***** Record set
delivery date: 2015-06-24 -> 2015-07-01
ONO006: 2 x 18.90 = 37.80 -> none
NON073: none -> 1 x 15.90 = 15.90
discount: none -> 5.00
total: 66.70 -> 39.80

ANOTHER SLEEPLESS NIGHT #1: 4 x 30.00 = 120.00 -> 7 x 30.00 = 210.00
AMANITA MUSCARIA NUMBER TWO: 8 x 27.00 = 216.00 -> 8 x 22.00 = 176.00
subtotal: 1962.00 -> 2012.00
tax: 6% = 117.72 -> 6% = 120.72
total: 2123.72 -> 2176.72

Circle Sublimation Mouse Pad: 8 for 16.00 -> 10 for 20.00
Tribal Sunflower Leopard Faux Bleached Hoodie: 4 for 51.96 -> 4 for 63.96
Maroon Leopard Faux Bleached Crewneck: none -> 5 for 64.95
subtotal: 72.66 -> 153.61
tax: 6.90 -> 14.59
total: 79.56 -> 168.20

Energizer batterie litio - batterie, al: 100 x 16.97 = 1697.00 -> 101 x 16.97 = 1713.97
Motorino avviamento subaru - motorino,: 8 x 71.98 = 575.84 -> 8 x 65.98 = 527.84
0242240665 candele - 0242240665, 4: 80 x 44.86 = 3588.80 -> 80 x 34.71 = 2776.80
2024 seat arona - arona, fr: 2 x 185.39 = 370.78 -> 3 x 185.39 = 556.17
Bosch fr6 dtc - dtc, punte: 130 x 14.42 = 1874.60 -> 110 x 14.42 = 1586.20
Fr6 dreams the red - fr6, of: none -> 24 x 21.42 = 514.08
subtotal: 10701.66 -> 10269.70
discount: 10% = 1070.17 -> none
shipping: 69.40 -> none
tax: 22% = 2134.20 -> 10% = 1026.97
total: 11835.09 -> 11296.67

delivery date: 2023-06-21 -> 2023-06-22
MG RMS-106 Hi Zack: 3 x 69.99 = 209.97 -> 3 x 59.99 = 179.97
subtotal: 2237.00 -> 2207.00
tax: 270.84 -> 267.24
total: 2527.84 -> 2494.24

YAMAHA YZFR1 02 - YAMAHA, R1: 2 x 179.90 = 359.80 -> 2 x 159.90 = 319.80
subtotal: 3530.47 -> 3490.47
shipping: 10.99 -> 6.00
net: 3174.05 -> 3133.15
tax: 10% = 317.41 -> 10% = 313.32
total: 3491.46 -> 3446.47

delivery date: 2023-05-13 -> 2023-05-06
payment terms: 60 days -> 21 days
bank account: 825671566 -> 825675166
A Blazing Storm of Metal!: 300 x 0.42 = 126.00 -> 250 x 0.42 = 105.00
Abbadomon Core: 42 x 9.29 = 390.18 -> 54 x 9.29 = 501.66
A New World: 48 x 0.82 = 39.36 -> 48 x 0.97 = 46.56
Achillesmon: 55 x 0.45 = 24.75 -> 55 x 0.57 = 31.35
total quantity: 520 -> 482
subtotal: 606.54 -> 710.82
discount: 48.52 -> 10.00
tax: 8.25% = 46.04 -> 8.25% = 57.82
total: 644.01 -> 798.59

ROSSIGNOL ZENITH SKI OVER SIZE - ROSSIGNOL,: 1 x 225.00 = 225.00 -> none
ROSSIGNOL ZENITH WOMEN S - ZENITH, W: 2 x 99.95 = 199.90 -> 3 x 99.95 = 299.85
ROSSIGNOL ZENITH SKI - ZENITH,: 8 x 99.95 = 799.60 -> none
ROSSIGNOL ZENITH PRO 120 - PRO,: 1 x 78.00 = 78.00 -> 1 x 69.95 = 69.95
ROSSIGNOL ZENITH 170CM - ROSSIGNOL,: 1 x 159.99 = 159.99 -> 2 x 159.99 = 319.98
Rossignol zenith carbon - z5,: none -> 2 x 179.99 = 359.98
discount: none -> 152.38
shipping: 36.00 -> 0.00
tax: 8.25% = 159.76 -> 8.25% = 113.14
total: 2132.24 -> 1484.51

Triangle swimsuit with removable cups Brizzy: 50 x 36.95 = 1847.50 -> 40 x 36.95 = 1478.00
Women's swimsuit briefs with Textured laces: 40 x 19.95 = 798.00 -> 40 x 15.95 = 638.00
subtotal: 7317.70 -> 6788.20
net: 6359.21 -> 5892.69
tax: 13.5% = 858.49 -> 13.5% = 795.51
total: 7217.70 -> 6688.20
**********
> What this task involves
Retype the entries above exactly, but only from the line containing "total: 644.01 -> 798.59" through the line containing "total: 2132.24 -> 1484.51", both included.

> Task answer
total: 644.01 -> 798.59

ROSSIGNOL ZENITH SKI OVER SIZE - ROSSIGNOL,: 1 x 225.00 = 225.00 -> none
ROSSIGNOL ZENITH WOMEN S - ZENITH, W: 2 x 99.95 = 199.90 -> 3 x 99.95 = 299.85
ROSSIGNOL ZENITH SKI - ZENITH,: 8 x 99.95 = 799.60 -> none
ROSSIGNOL ZENITH PRO 120 - PRO,: 1 x 78.00 = 78.00 -> 1 x 69.95 = 69.95
ROSSIGNOL ZENITH 170CM - ROSSIGNOL,: 1 x 159.99 = 159.99 -> 2 x 159.99 = 319.98
Rossignol zenith carbon - z5,: none -> 2 x 179.99 = 359.98
discount: none -> 152.38
shipping: 36.00 -> 0.00
tax: 8.25% = 159.76 -> 8.25% = 113.14
total: 2132.24 -> 1484.51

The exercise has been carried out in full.